Reading one story following the Founders Cup finals day, I almost laughed out loud. It stated: “The jury is out”. The statement just seemed so ridiculous. It reminded me of Surfer magazine saying “the jury was out” concerning the Thruster, in 1982, a year after every surfer in the world had got a Thruster. What jury? Five thousand people just paid actual real money to watch a surf contest on site, hours from any actual surf spot! 206,000 people watched the finals highlights package on Facebook! God knows how many watched it elsewhere, via the multitude of opportunities waved before them by the WSL’s almost surgical marketing team.
This whole thing was a huge win. HUGE. After that Futures Classic event last September, the one from which they tried to ban the media, I honestly thought, these people are off their rockers. Kelly had compared the pool to Frankenstein’s monster; to me he seemed like Fitzcarraldo, Werner Herzog’s character, pushing the ship up a mountain, in thrall to his idea, to no avail, while we all looked on helplessly.
Now, well, the ship’s got to the mountain top, and it’s all downhill from here. It’s done. It has immense momentum. Who can’t see the pool as part of professional surfing’s future? The Founders Cup was the critical turning point the WSL needed. They’ll be fully convinced now of their direction and will pursue it with all the considerable energies at their disposal.

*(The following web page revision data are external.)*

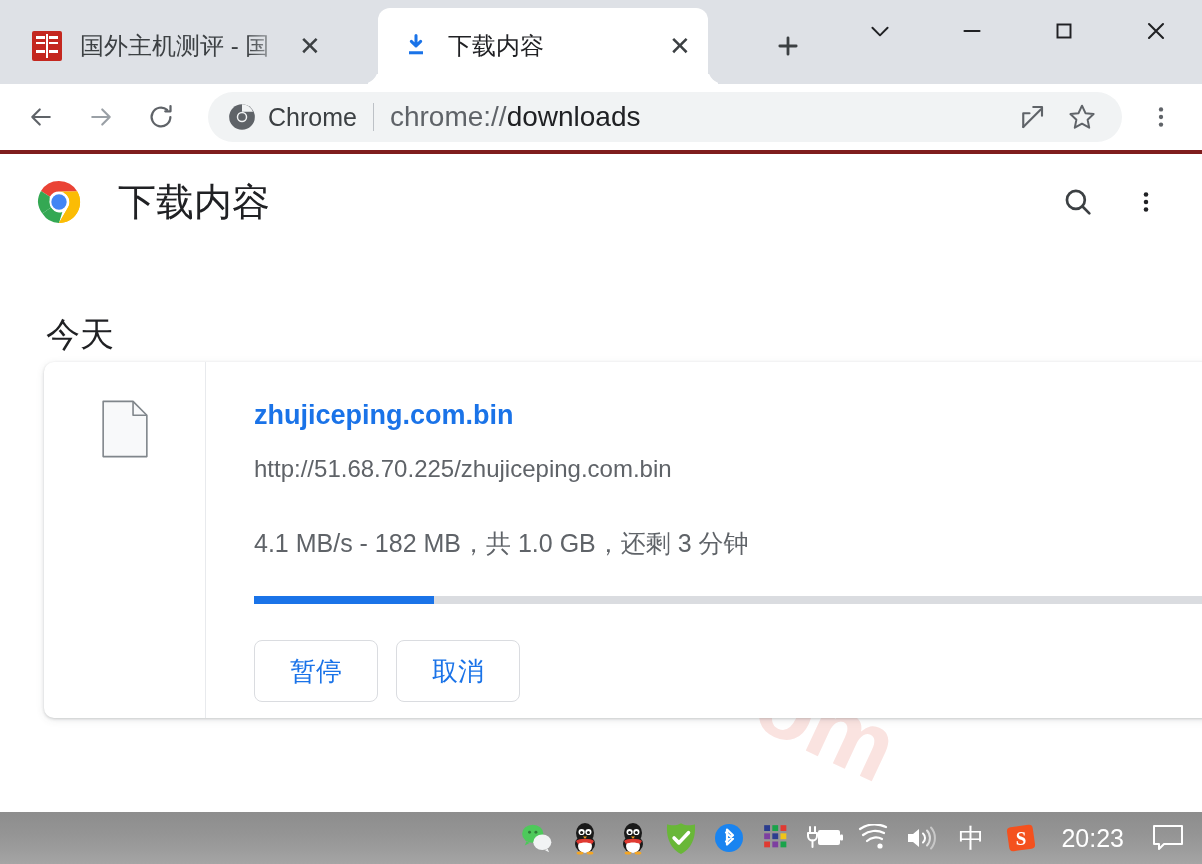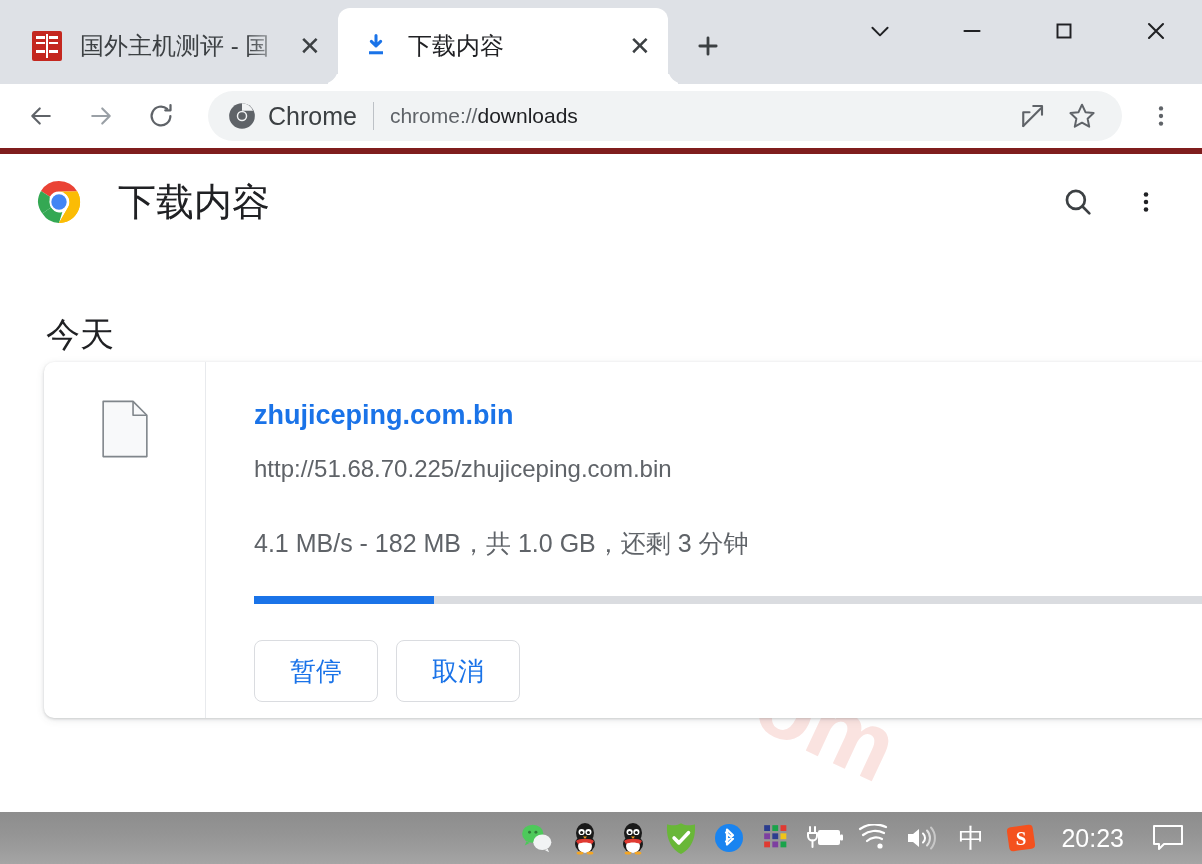--- a/index.html
+++ b/index.html
@@ -27,6 +27,7 @@
     display: flex;
     align-items: flex-end;
     padding-left: 8px;
+    gap: 40px;
   }
   .tab {
     position: relative;

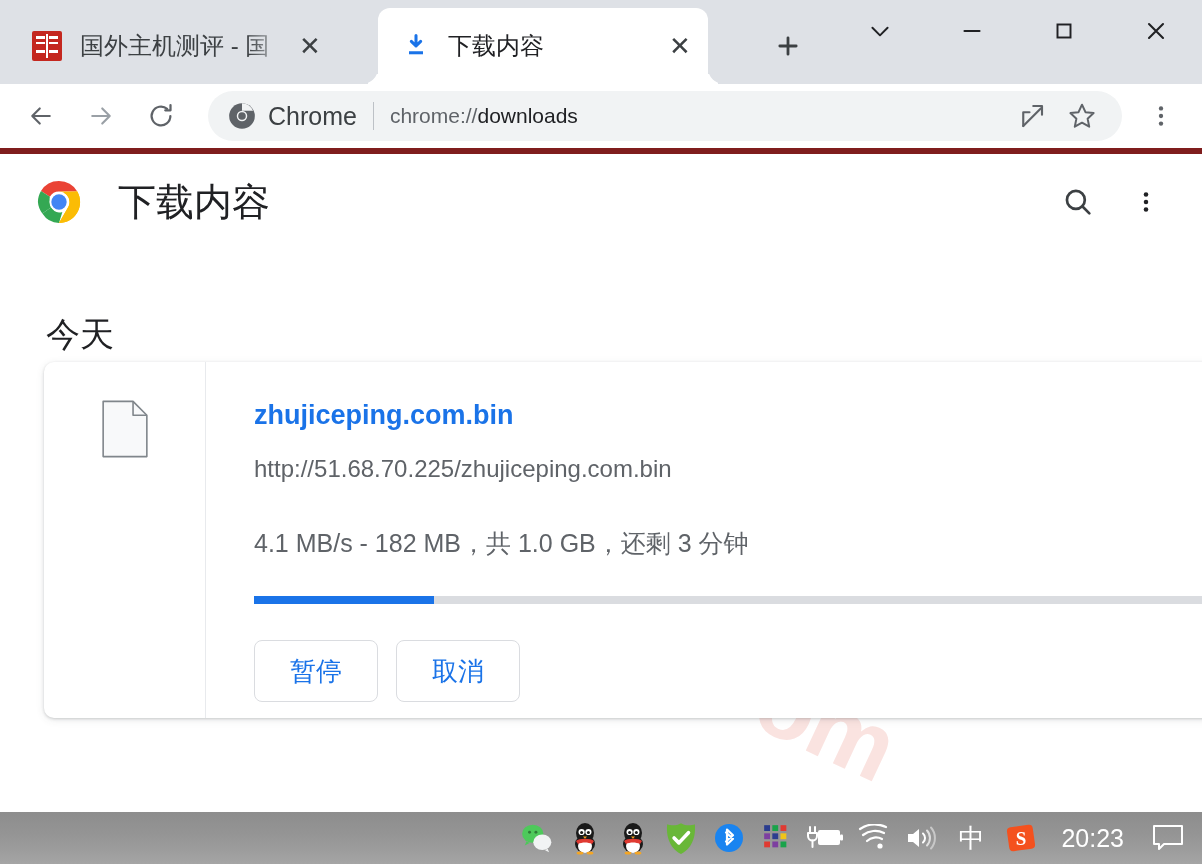--- a/index.html
+++ b/index.html
@@ -138,7 +138,7 @@
     display: flex;
     align-items: center;
     padding: 0 14px;
-    border-bottom: 6px solid #7f1d1d;
+    border-bottom: 4px solid #7f1d1d;
   }
   .nav-btn {
     width: 54px; height: 54px;

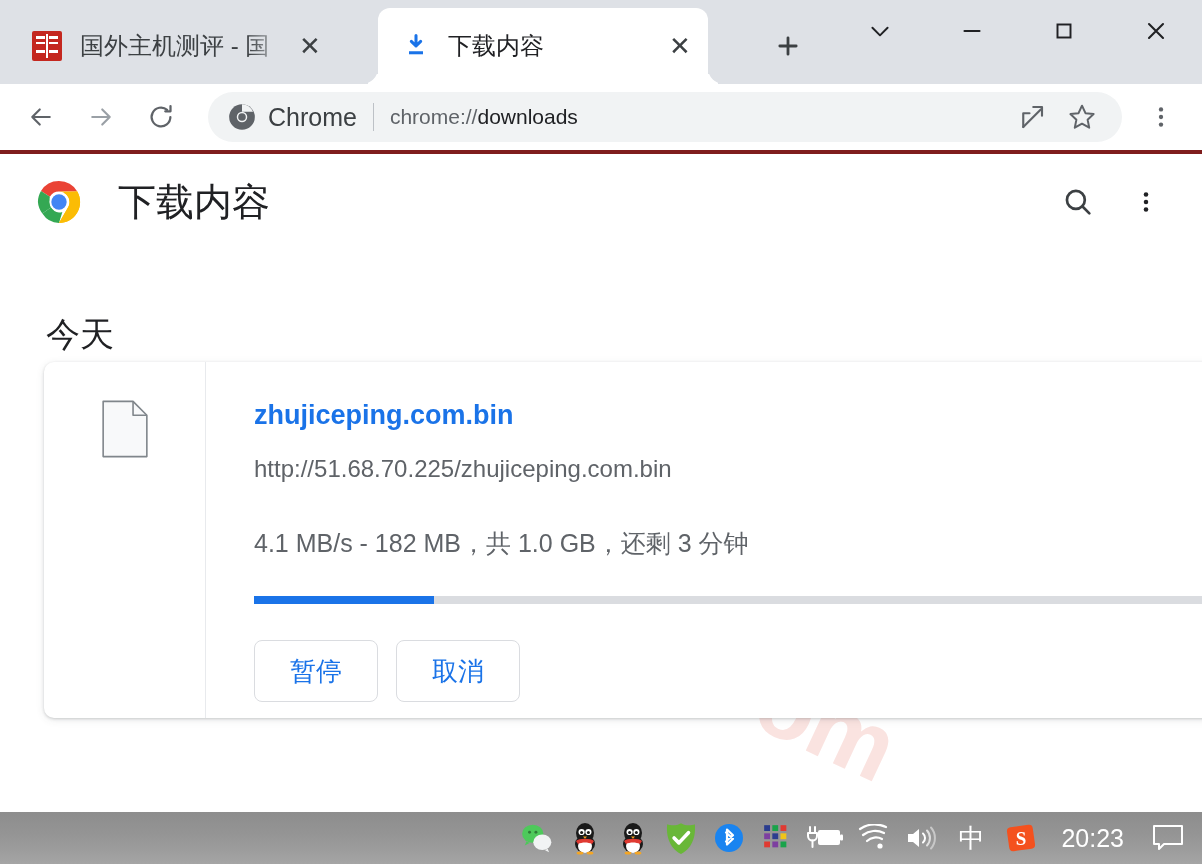--- a/index.html
+++ b/index.html
@@ -166,7 +166,7 @@
     margin: 0 16px; flex: 0 0 1px;
   }
   .omni-url {
-    font-size: 21px; color: #5f6368;
+    font-size: 28px; color: #5f6368;
     white-space: nowrap; overflow: hidden;
     flex: 1 1 auto;
   }

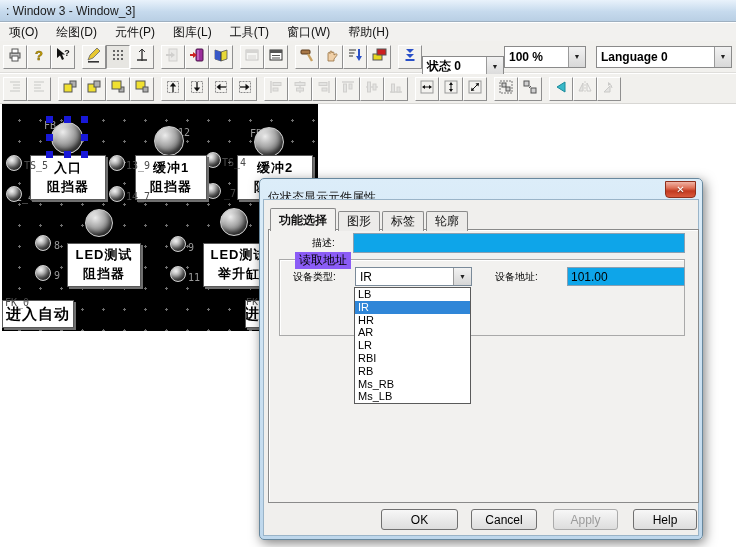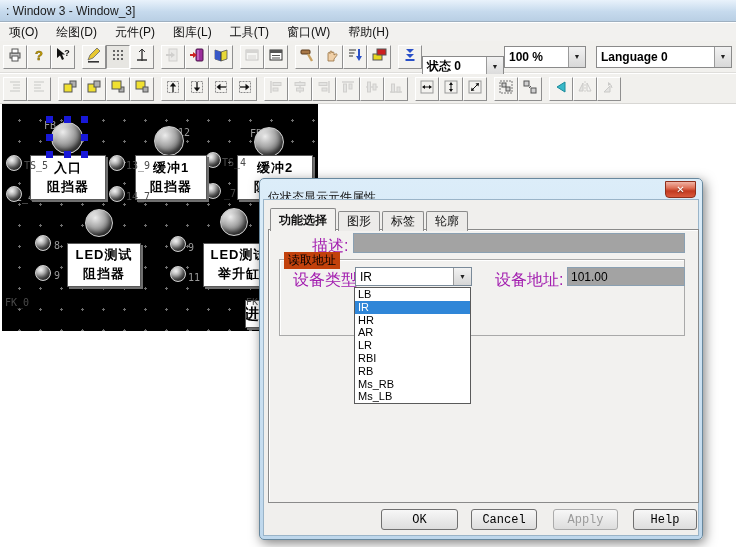--- a/index.html
+++ b/index.html
@@ -65,7 +65,7 @@
   .tab.active{height:22px;line-height:22px;background:#f2f1ef;font-weight:bold;position:relative;z-index:3;}
   .tab-panel{position:absolute;left:4px;top:29px;width:429px;height:272px;background:#f2f1ef;
        border:1px solid #8a8a8a;box-shadow:inset 1px 1px 0 #ffffff;}
-  .flabel{position:absolute;font-size:16px;color:#a21caf;white-space:nowrap;}
+  .flabel{position:absolute;font-size:10px;color:#000000;white-space:nowrap;}
   .tfield{position:absolute;background:#a3a3a3;border:1px solid #8aa0b2;font-size:12px;
        padding:0 3px;box-sizing:border-box;font-family:inherit;}
   .groupbox{position:absolute;border:1px solid #a9a9a9;box-shadow:inset 1px 1px 0 #fff;box-sizing:border-box;}

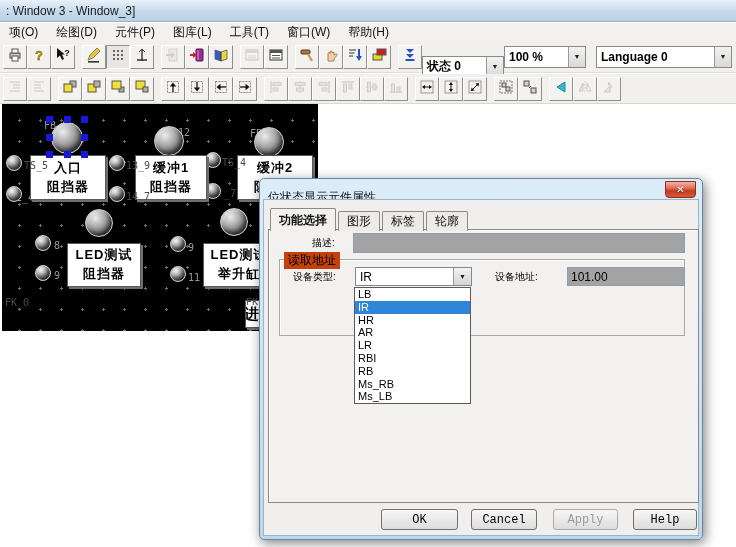--- a/index.html
+++ b/index.html
@@ -69,7 +69,7 @@
   .tfield{position:absolute;background:#a3a3a3;border:1px solid #8aa0b2;font-size:12px;
        padding:0 3px;box-sizing:border-box;font-family:inherit;}
   .groupbox{position:absolute;border:1px solid #a9a9a9;box-shadow:inset 1px 1px 0 #fff;box-sizing:border-box;}
-  .gtitle{position:absolute;top:-8px;left:4px;background:#c2410c;padding:0 4px;font-size:12px;color:#000;}
+  .gtitle{position:absolute;top:-8px;left:15px;background:#8b5cf6;padding:0 4px;font-size:12px;color:#000;}
   .dcombo{position:absolute;background:#fff;border:1px solid #7a8a99;display:flex;align-items:center;
        font-size:12px;color:#000;padding-left:4px;box-sizing:border-box;}
   .dcombo .car{width:17px;align-self:stretch;margin-left:auto;background:linear-gradient(#f2f2f2,#d6d6d6);

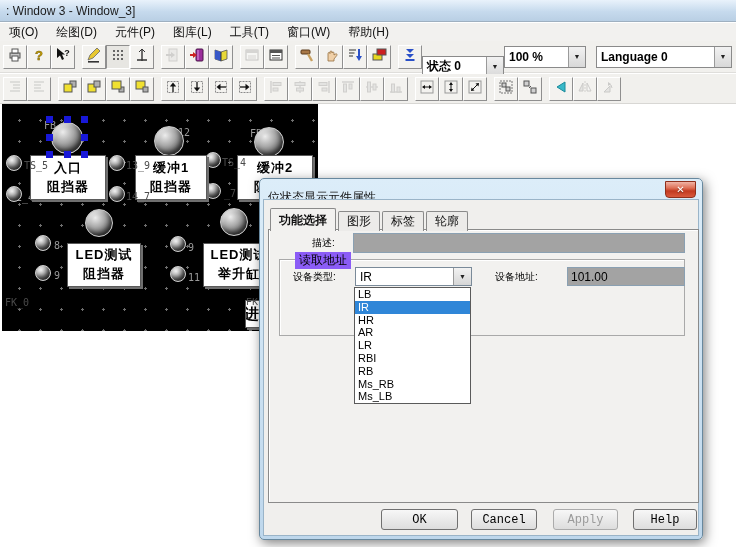--- a/index.html
+++ b/index.html
@@ -66,7 +66,7 @@
   .tab-panel{position:absolute;left:4px;top:29px;width:429px;height:272px;background:#f2f1ef;
        border:1px solid #8a8a8a;box-shadow:inset 1px 1px 0 #ffffff;}
   .flabel{position:absolute;font-size:10px;color:#000000;white-space:nowrap;}
-  .tfield{position:absolute;background:#a3a3a3;border:1px solid #8aa0b2;font-size:12px;
+  .tfield{position:absolute;background:#0ea5e9;border:1px solid #8aa0b2;font-size:12px;
        padding:0 3px;box-sizing:border-box;font-family:inherit;}
   .groupbox{position:absolute;border:1px solid #a9a9a9;box-shadow:inset 1px 1px 0 #fff;box-sizing:border-box;}
   .gtitle{position:absolute;top:-8px;left:15px;background:#8b5cf6;padding:0 4px;font-size:12px;color:#000;}

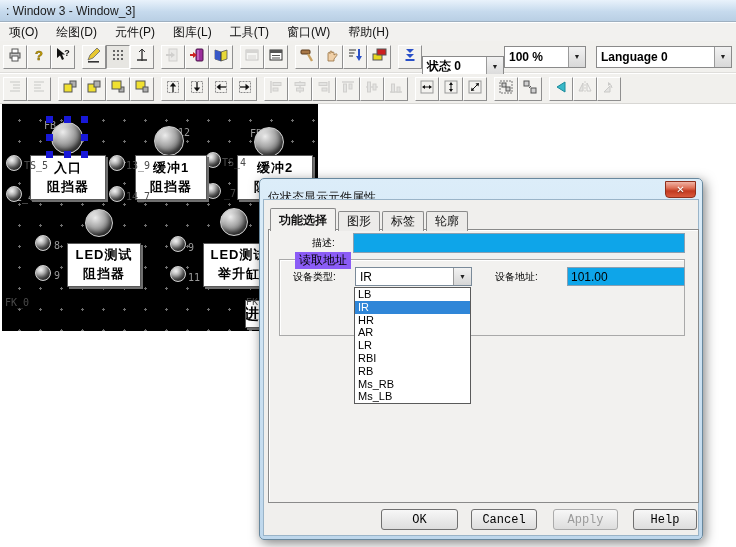--- a/index.html
+++ b/index.html
@@ -452,6 +452,9 @@
           <span>LED测试</span>
           <span>举升缸</span>
         </div>
+        <div class="clabel big" style="left: 0px; top: 196px; width: 72px; height: 28px;">
+          <span>进入自动</span>
+        </div>
         <div class="clabel big" style="left: 243px; top: 196px; width: 30px; height: 28px;">
           <span>进入</span>
         </div>

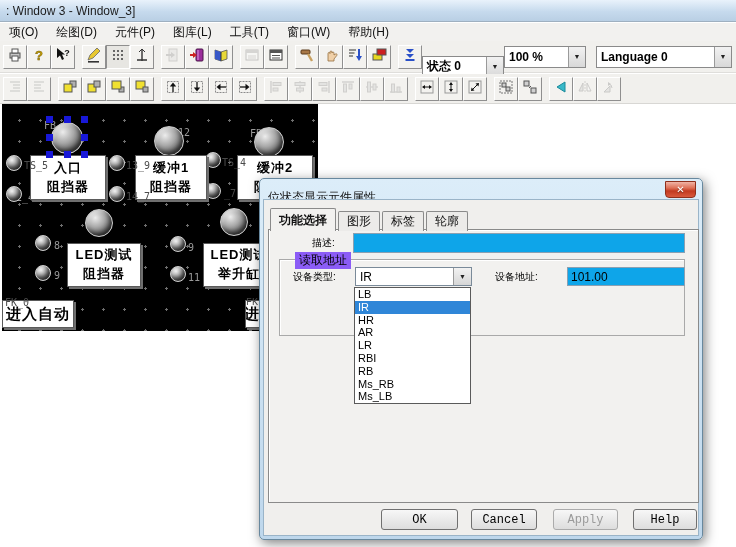--- a/index.html
+++ b/index.html
@@ -80,7 +80,7 @@
   .dopt{height:12.8px;line-height:12.8px;padding-left:3px;color:#000;white-space:nowrap;overflow:hidden;}
   .dbtn{position:absolute;height:21px;background:linear-gradient(#f7f7f7,#dddddd);
        border:1px solid #707070;border-radius:3px;font-size:12px;color:#000;
-       display:flex;align-items:center;justify-content:center;box-sizing:border-box;font-family:Liberation Mono, monospace;}
+       display:flex;align-items:center;justify-content:center;box-sizing:border-box;}
   .dbtn.disabled{color:#9b9b9b;border-color:#ababab;}
 </style>
 </head>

Kelly’s deal with the WSL on this thing is no doubt back-ended to the max — the more pools they build, the more he earns. He’s rich right now. I think maybe he had best prepare to be very rich indeed.
But meanwhile, the monster is loose, the ship begins to career down the slope, and it seems inclined to take on shapes not necessarily in the original plan. (See: The Controversy That Is Plan B.)
CW has talked to a couple of sources close to the WSL’s key investors, and it seems clear they are developing brand new thoughts on the matter.
You’ve read about the second proposed KSWC Pool in Palm Beach, Florida, for which planning is well advanced. It was assumed this pool would go where Kelly’s first round of pool investors had imagined: to wit, a sort of country club model, where people with a bit too much money would buy a semi-timeshare deal allowing them to stay and surf amid boutique hotels, restaurants, surf shops and all the cool shit you can’t quite manage at a Third World surf camp.
This was in fact the thought behind the early investments in the KSWC — why Kelly’s pre-WSL partners got on board, in those wacky days when it all seemed a sci-fi dream.
According to our sources, the WSL now has a much bigger vision for the Florida pool. They now see it not as a public facility, but as an elite high performance training centre — a place where young surfers in development programs across the US and perhaps elsewhere can go to train, hone their skills and prepare for their destinies as potential CT pros and US national team members.
Not a country club for slightly chubby ageing rich people, but a serious mega-sporting facility designed to raise the next generation of young super-surfers.
If I were to bet on something, which I don’t, at least not in surfing, it’d be that similar plans await for KSWC pools in Australia, Japan, Europe and eastern Asia, all of which are now on the KSWC’s hit list.
A moment’s thought will give you the germ of this idea’s genius. Surf culture has always been led from the top. Whether it be Duke Kahanamoku, Phil Edwards, Midget Farrelly, Mickey Dora, Nat Young, MP, Gerry, Reno, Hakman, the IPS and ASP superstars, Lisa Andersen and Layne Beachley, Kelly and his school, Andy, Mick, Joel or Gabriel Medina, surf culture follows its champions. It just does. It’s how people are built.
So if all the next generation of super grommets are presented with a future containing week-long sessions in a KSWC, coached by Bede Durbidge and MIcro Hall and whomever else steps up to the plate of this new and rather frighteningly nature-free surfing era, what do you really think is likely to happen?
I haven’t yet talked to any of the crew who surfed in the Founders Cup, but I totally bet their minds are racing on the possibilities — and that the CT surfers who didn’t get an invite will be curdling with envy. They just missed the ultimate practice session.
I still wouldn’t bet on the KSWC getting it over the line in time for the 2020 Olympics. That might be just a bit too late. But right now, the Olympics might need the pool more than it knows.